In the data below, find the line containing "text-decoration: none ->", then set down that line and every later line up to and including the line containing "top: 1164px ->", exactly.

Data for this task>
>>>

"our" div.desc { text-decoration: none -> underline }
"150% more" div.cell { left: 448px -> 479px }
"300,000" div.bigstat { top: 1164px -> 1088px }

<<<
>>>

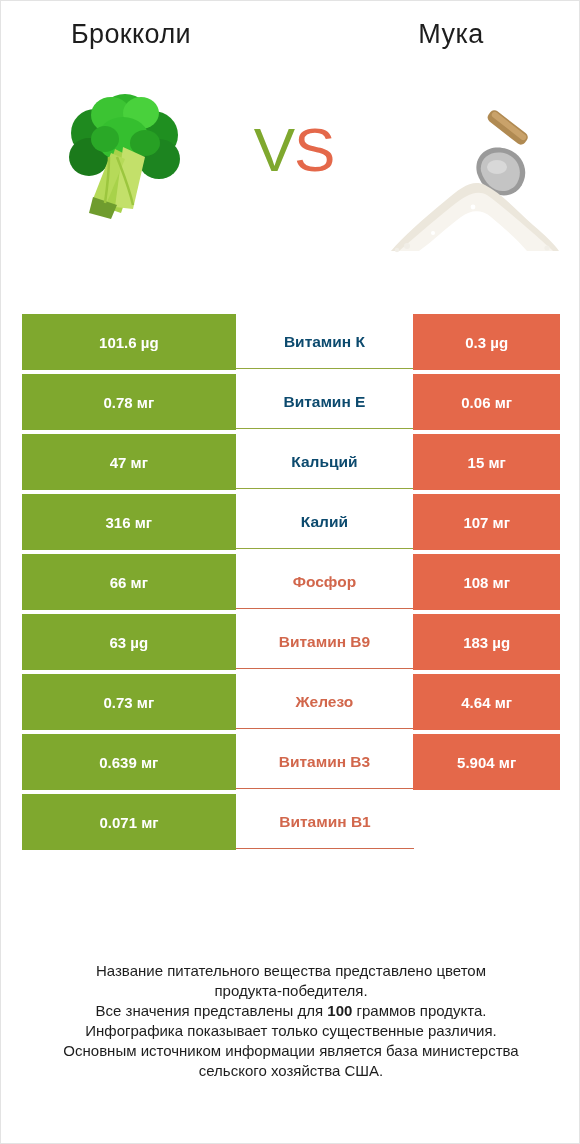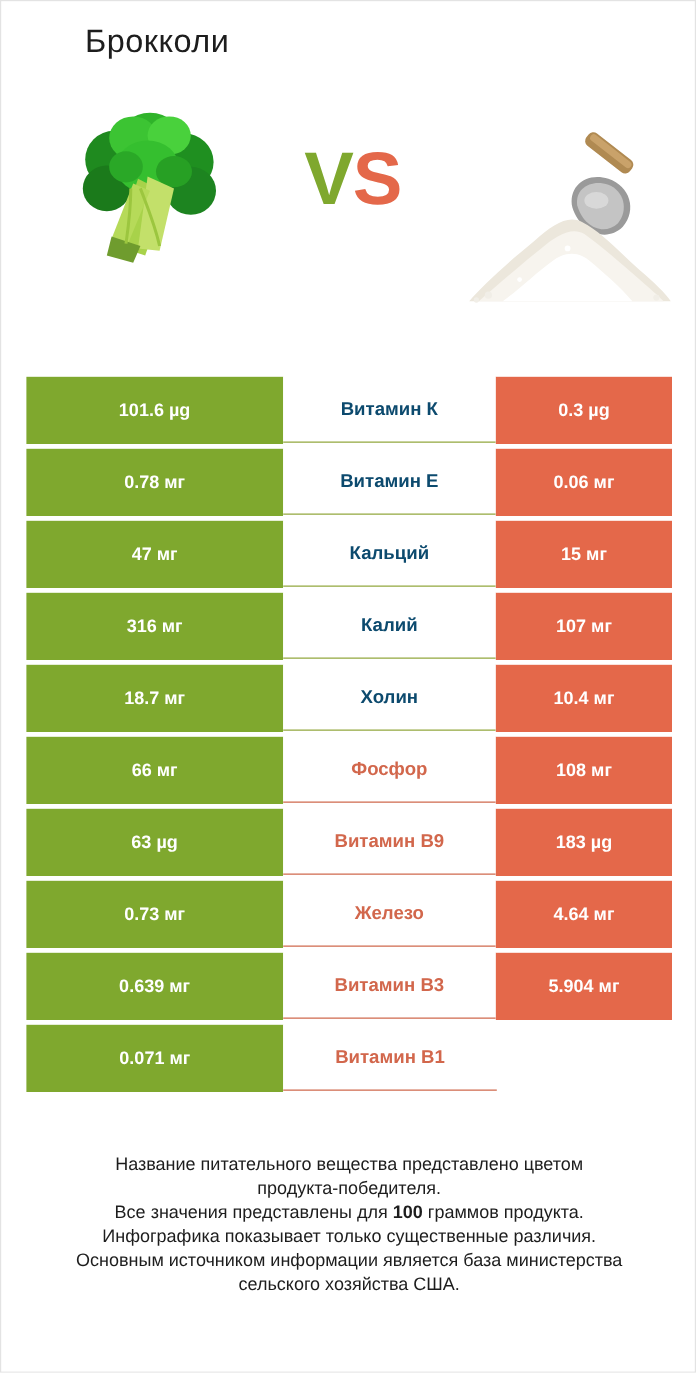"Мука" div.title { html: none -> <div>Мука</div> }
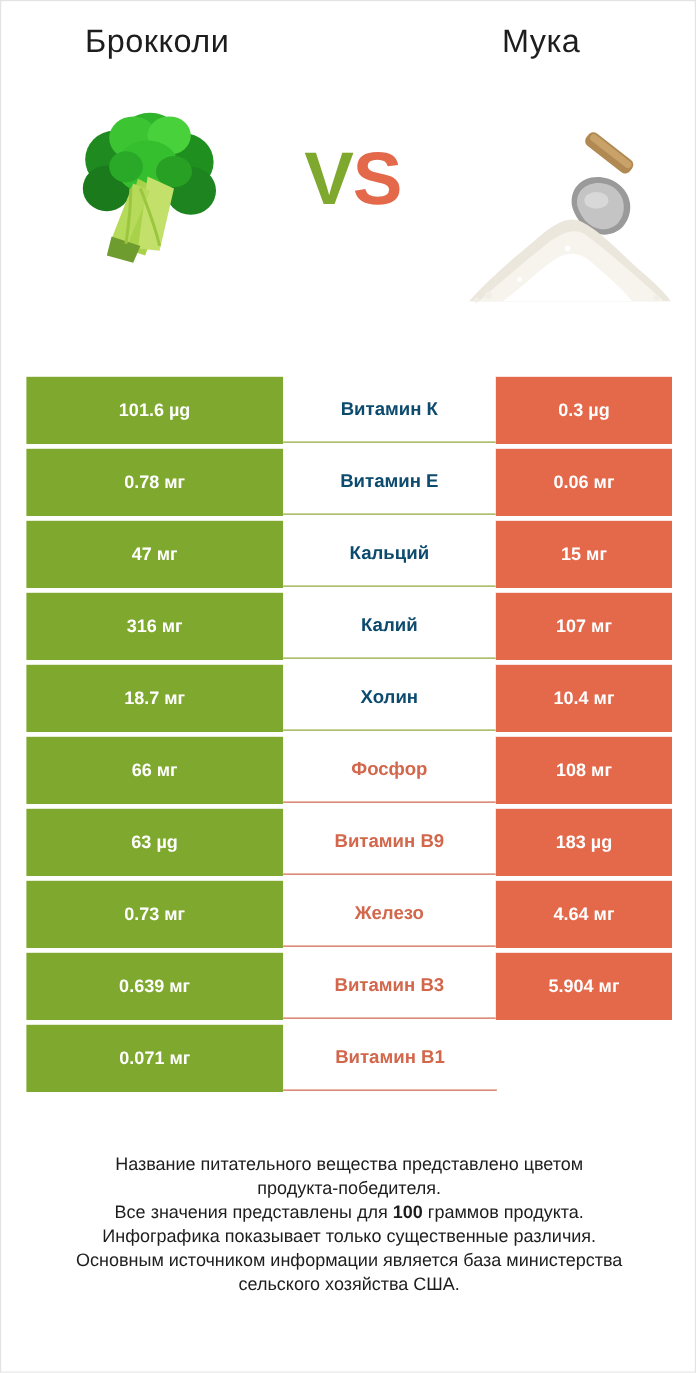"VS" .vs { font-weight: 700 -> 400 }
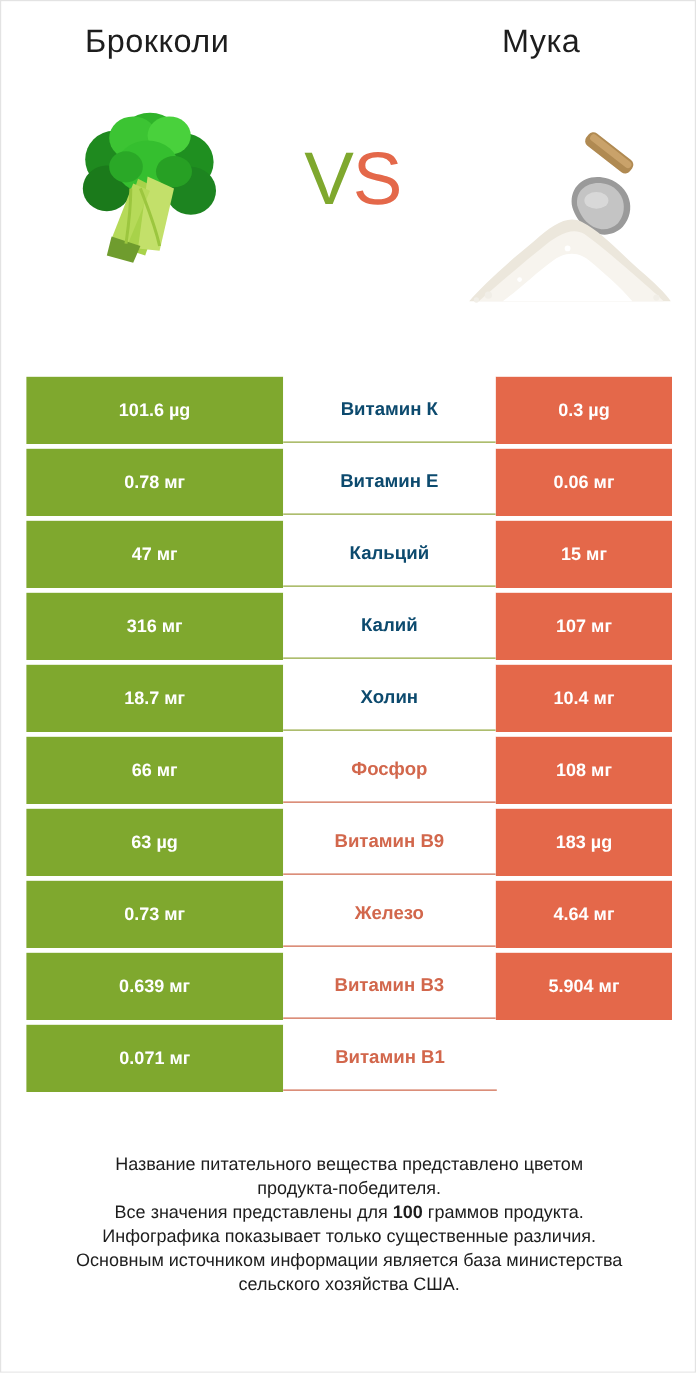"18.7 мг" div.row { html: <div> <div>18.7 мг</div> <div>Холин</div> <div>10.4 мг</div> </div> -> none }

<<<

Answer below>
"our" div.desc { text-decoration: none -> underline }
"150% more" div.cell { left: 448px -> 479px }
"300,000" div.bigstat { top: 1164px -> 1088px }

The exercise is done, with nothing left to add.